Whether or not a potato is a vegetable depends on who you ask. “A potato is not a vegetable from a nutrition point of view,” Lilian Cheung, lecturer of nutrition at the Harvard T.H. Chan School of Public Health, tells CNBC Make It. “Potatoes almost behave like a refined carbohydrate. It increases your blood sugar.”

Harvard’s school of public health compares potatoes’ effects on blood sugar to that of a can of cola or a handful of jelly beans. Research also suggests the starchy tuber may be responsible for an increased risk in obesity and diabetes. But not all nutritionists share the same sentiment about potatoes.

According to Felicia Porrazza, a registered dietitian nutritionist based in Pennsylvania, potatoes should absolutely be considered a vegetable: “Thinking about what a vegetable really is, a potato does fall under that. It’s just a starchy one.” Vegetables are ‘the edible portion of a plant’, she adds, and tubers like potatoes fit that description.

Botanically, potatoes are only vegetables because there isn’t any other category for them, says Dr.
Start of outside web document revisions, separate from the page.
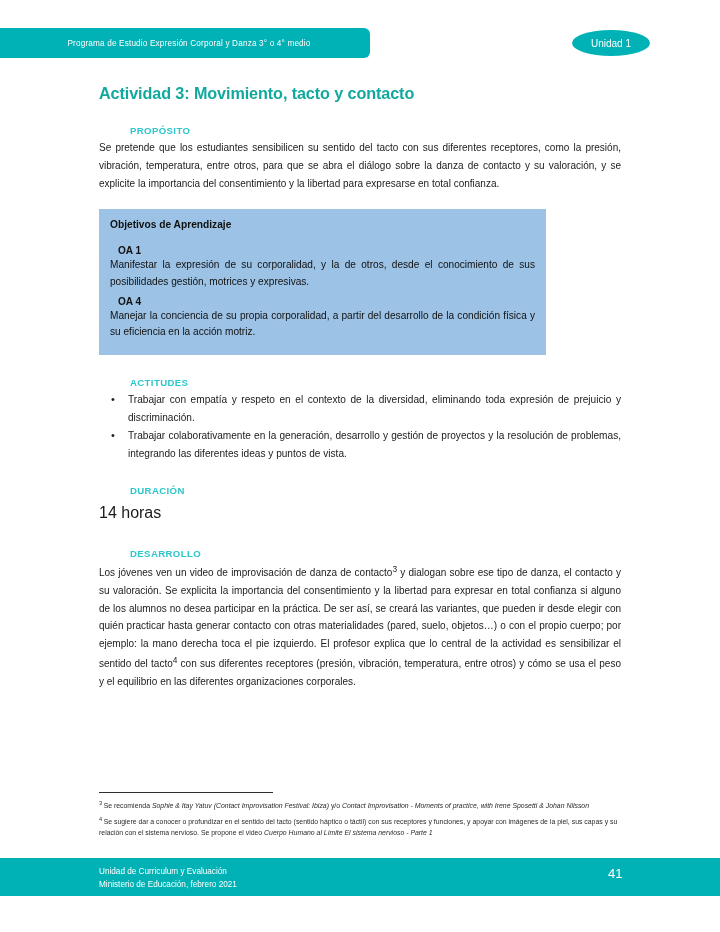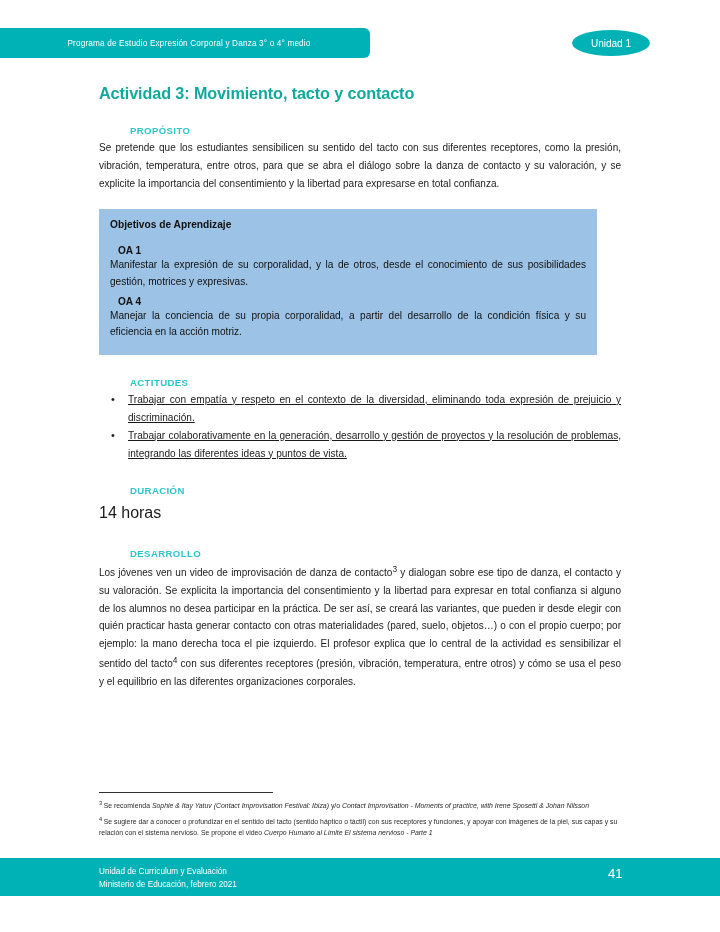--- a/index.html
+++ b/index.html
@@ -99,7 +99,7 @@
   .oa-box {
     margin-top: 17px;
     background: #9cc2e5;
-    width: 498px;
+    width: 447px;
     padding: 10px 11px 14px 11px;
     box-sizing: border-box;
   }

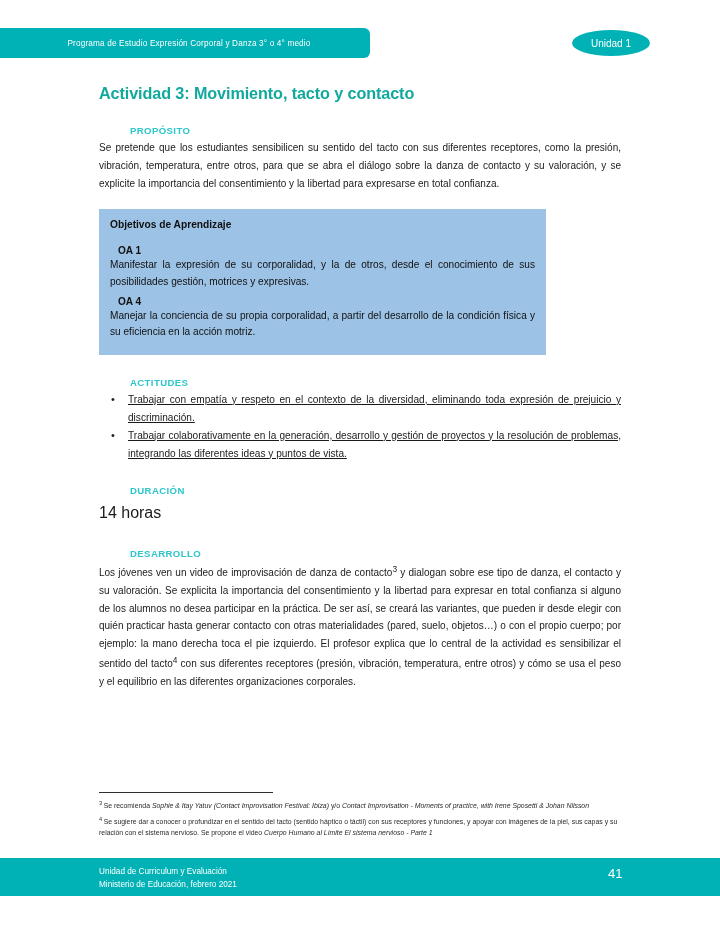--- a/index.html
+++ b/index.html
@@ -130,7 +130,6 @@
     margin: 1px 0 0 0;
     padding: 0;
     list-style: none;
-    text-decoration: underline;
   }
   ul.attitudes li {
     position: relative;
Qi Sun, associate professor in the departments of nutrition and epidemiology at the Harvard T.H. Chan School of Public Health. But, “for us [at Harvard’s school of public health], vegetables mean healthy plant-based foods,” says Sun. “You can’t call a potato a healthy type of vegetable.”

For Diana Ushay, registered dietitian at New York-Presbyterian Hospital and Erica Leon Nutrition, “there’s not a straightforward answer,” because potatoes are extremely different from traditional vegetables like celery or broccoli. “I wouldn’t necessarily consider it a vegetable like you would consider something else a vegetable, but I would more classify it as a starchy plant-food.”